Glycoside is one of a group of organic compounds in which a sugar group is bonded through its anomeric carbon to another group via a glycosidic bond. The sugar group is known as the glycon and the non-sugar group as the aglycon. According to the IUPAC definition, all disaccharides and polysaccharides are glycosides where the aglycone is another sugar.
In the free hemiacetal form, sugars will spontaneously equilibrate between the α and β anomers. However, once the glycosidic bond is formed, the anomeric configuration of the ring is locked as either α or β. Therefore, the alpha and beta glycosides are chemically distinct. They will have different chemical, physical, and biological properties. Many glycosides occur abundantly in plants, especially as flower and fruit pigments.
The term glycoside was later extended to cover not only compounds in which the anomeric hydroxy group is replaced by a group -OR, but also those in which the replacing group is -SR (thioglycosides), -SeR (selenoglycosides), -NR1R2 (N-glycosides), or even -CR1R2R3 (C-glycosides). Thioglycoside and selenoglycoside are legitimate generic terms; however the use of N-glycoside, although widespread in biochemical literature, is improper and not recommended here (glycosylamine is a perfectly acceptable term). C-Glycoside is even less acceptable. All other glycosides are hydrolysable; the C-C bond of C-glycosides is usually not. The use and propagation of names based on C-glycoside terminology is therefore strongly discouraged.
Gravimetry is the quantitative measurement of an analyte by weighing a pure, solid form of the analyte. Since gravimetric analysis is an absolute measurement, it is the principal method for analysing and preparing primary standards.

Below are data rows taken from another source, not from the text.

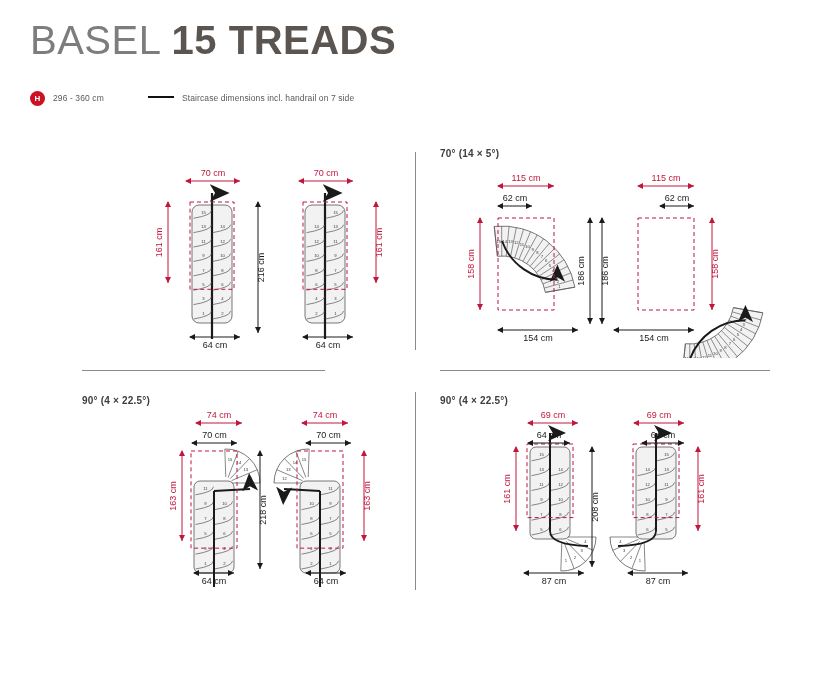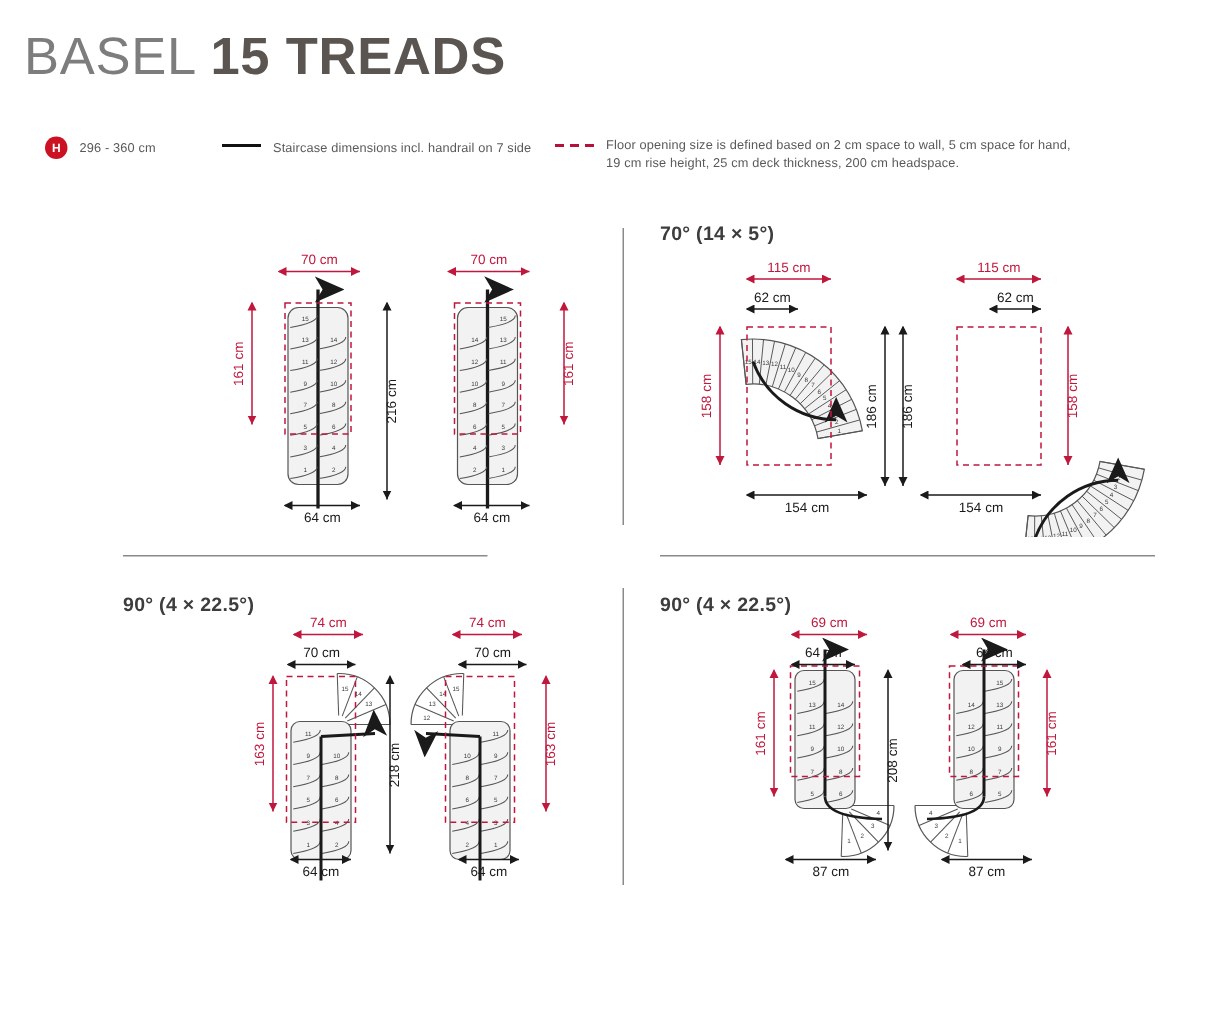"BASEL 15 TREADS" #title { font-size: 35px -> 40px; left: 16px -> 30px }
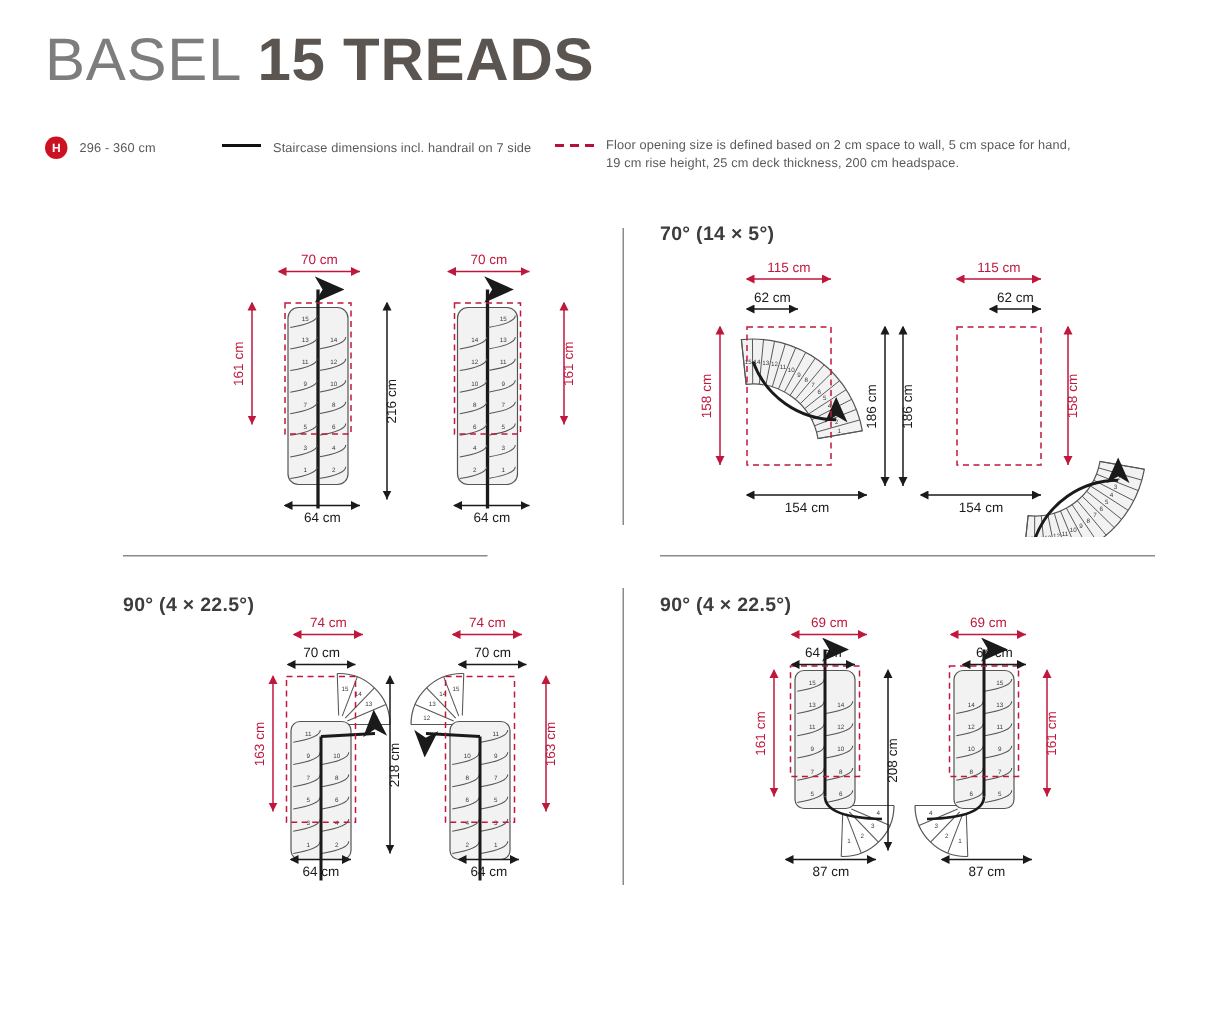"Floor opening size is defined" div.legend-item { html: <div> <div></div> <div>Floor opening size is defined based on 2 cm space to wall, 5 cm space for hand, 19 cm rise height, 25 cm deck thickness, 200 cm headspace.</div> </div> -> none }
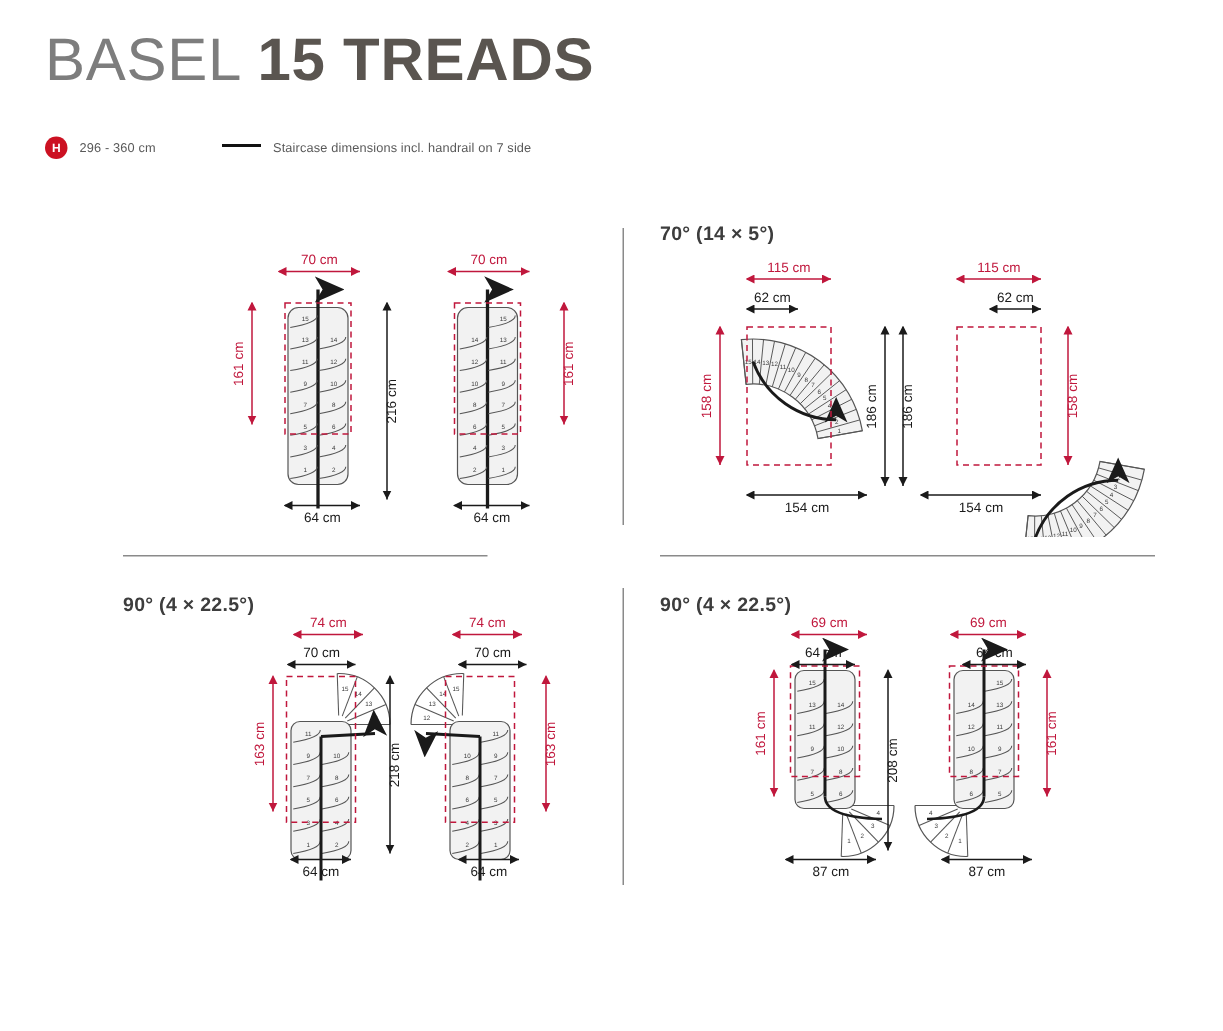"70° (14 × 5°)" .angle-label { font-size: 13px -> 10px }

A typical experimental procedure to determine an unknown concentration of an analyte in a solution is as follows:
- quantitatively precipitate the analyte from the solution
- collect the precipitate by filtering and wash it to remove impurities
- dry the solid in an oven to remove the solvent
- weigh the solid on an analytical balance
- calculate the analyte concentration in the original solution based on the weight of the precipitate.
For a simple radioactive decay process, half-life, t1/2, is defined as the time required for the activity of a given radioactive isotopes to decrease to half its value by that process.
The half-life is a characteristic property of each radioactive isotope and is independent of its amount or condition.